Mike Whelan [00:01:06] I am pretty good. I am. My wife got in from the from flight yesterday at 4:00 in the morning, so actually I’m I am operating on two monster energy drinks right now. So this could be the most interesting interview we’ve ever done today. Guys, we are talking about a couple of documents. I think this is a really interesting context. Let me show you these two documents. They’re both service agreements and two different context. And we’re going to sort of compare the two. Vincenzo’s got some ideas about how we can compare the two. So Vincenzo, let me jump over to you. What are these two documents? Why do we care about them? Why are we bringing them up in this conversation on the Contract Teardown show?
Vincenzo Viglione [00:01:45] Yeah. So these are two service agreements, as you said. Notably, they are two maintenance service agreements now. They may not be as prestigious as other contracts that I mean, I’m a fan of the Contract Teardown show. So I watched all the episodes, so they were not as prestigious as the Microsoft agreements or other contracts that you have worked on in the past in this show. But they are, I don’t know, they are archetypes of type of contract in the service contract that virtually any company will need. So it might be interesting almost for everybody. And that’s why I believe they are interesting.
Mike Whelan [00:02:28] And you know, with my background, I think I mentioned this before I’d worked in logistics, before I went to law school. And for me, these are the kinds of contracts that people actually use on a day to day basis and where a lot of trouble I’m in and in our experience in litigation, these are the kinds of contracts that really tend to come up a lot. So I appreciate you bringing these will dig into them before we do. Tell me about you. Tell me about your background. What brings you to this? What’s your perspective on these documents?

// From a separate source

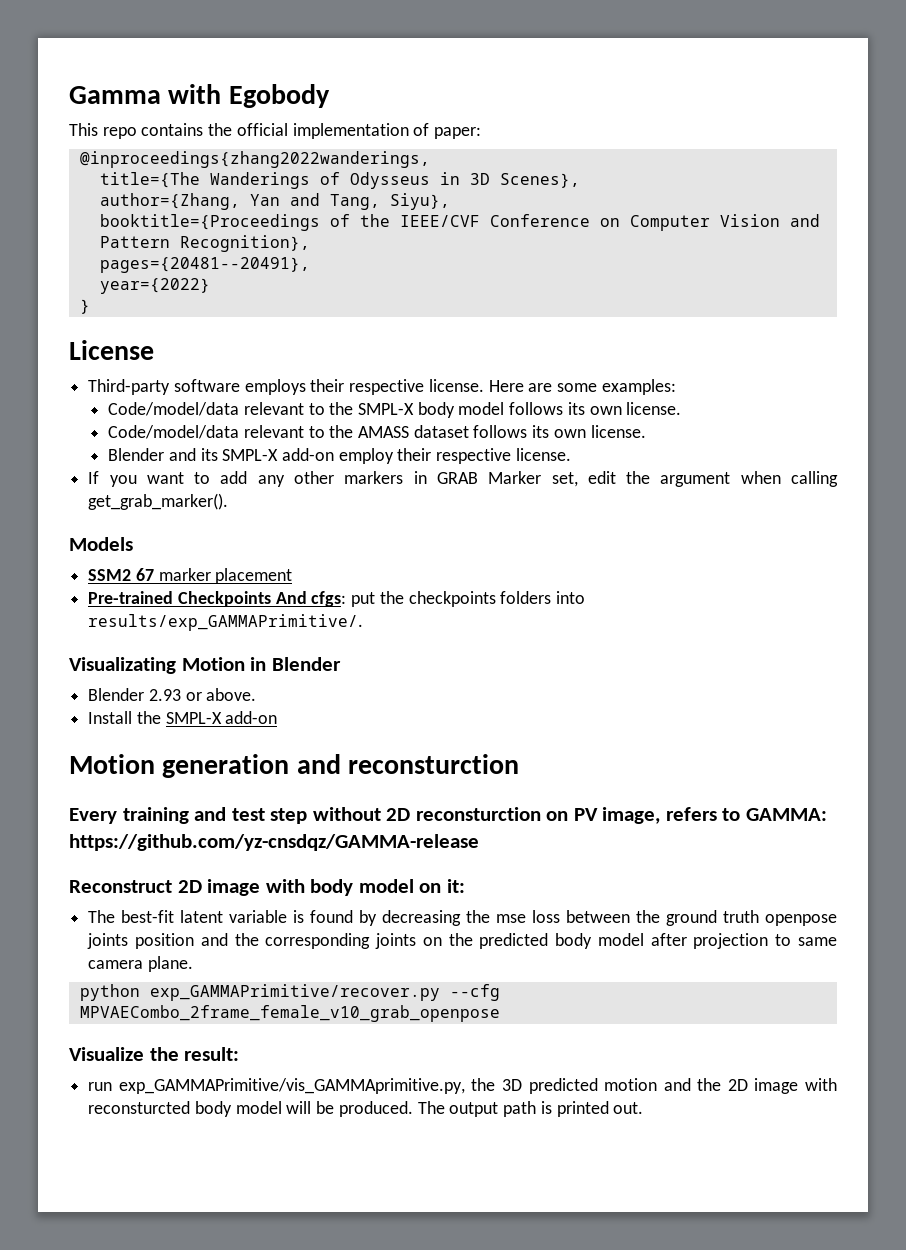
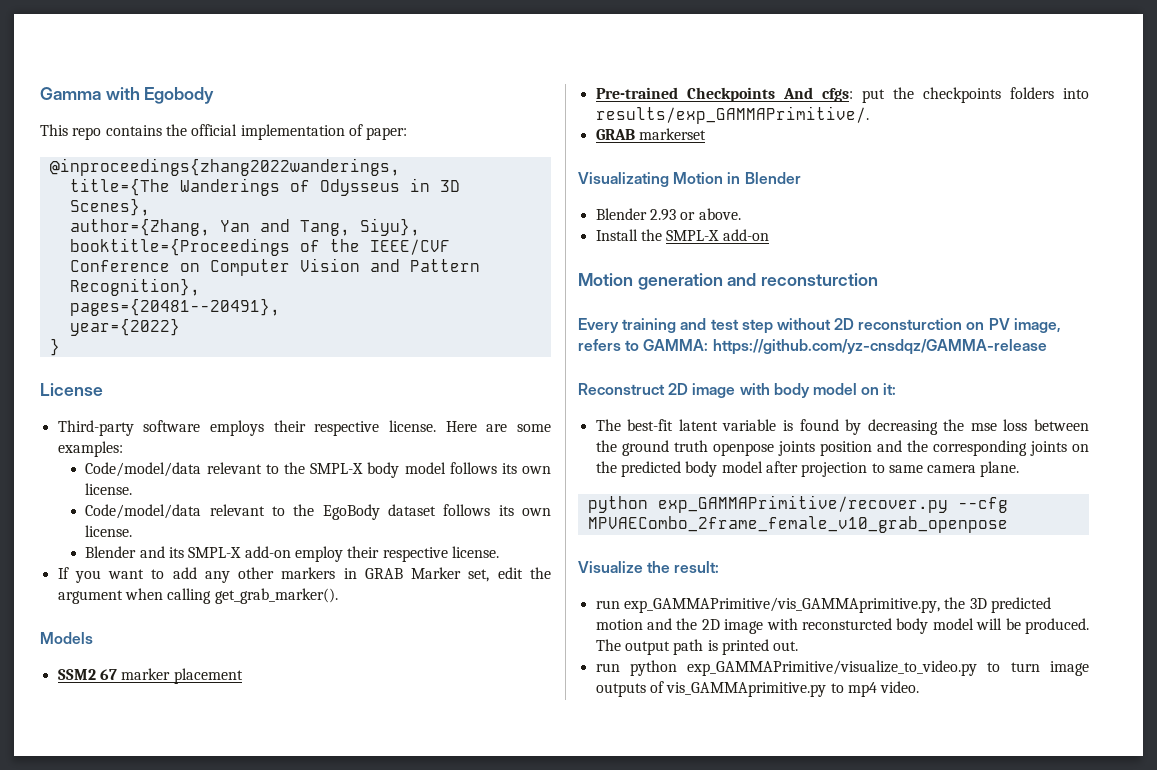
[357,426,409,438] AMASS -> [322,504,380,520] EgoBody
(364, 622) none -> [595,128,706,140] // GRAB markerset
(644, 1108) none -> [595,660,1089,676] [595,681,920,697] // run python exp_GAMMAPrimitive/visualize_to_video.py to turn image outputs of vis_GAMMAprimitive.py to mp4 video.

Vincenzo Viglione [00:02:56] Oh yeah. So, um, I’m legal counsel in Melexis. It’s multinational corporation in the area of semiconductor civil micros, integrated circuits and so on. But before that, I really work as purchasing lawyer, so I was lawyer in only for the purchasing department of another company. And it is there where I developed my passion for purchasing law. If we can say that something like that, this is A.. And so I started really thinking about the issues that these areas can create, not only to lawyers, but also and especially to my business partner. So the buyer’s category managers, purchasing manager, whatever you want to call these guys. And so what we are doing today, apart from tearing down these contracts, we are also tearing down, tearing down the purchasing process more generally. So I believe it will be interesting.
Mike Whelan [00:04:04] Perfect. And nobody’s judging your passions. OK, this is a group of nerds and Italian love inscrutable. And I would point out that, and we’ll include the link in the show notes over on the blog. You had written an article about adding value, legal value through purchases through procurement, and we’re going to put that in there. So in the background is sort of this detailed academic look at that. But we’re going to, as we do on the show, execute that through talking about these particular documents. So let’s get started. I’m going to let you lead the way a little bit when you’re looking at documents like this right now, we’re comparing to. But if I’m a lawyer and I’m facing this kind of document, where do I get started? If I’m if I’m making decisions around documents like this?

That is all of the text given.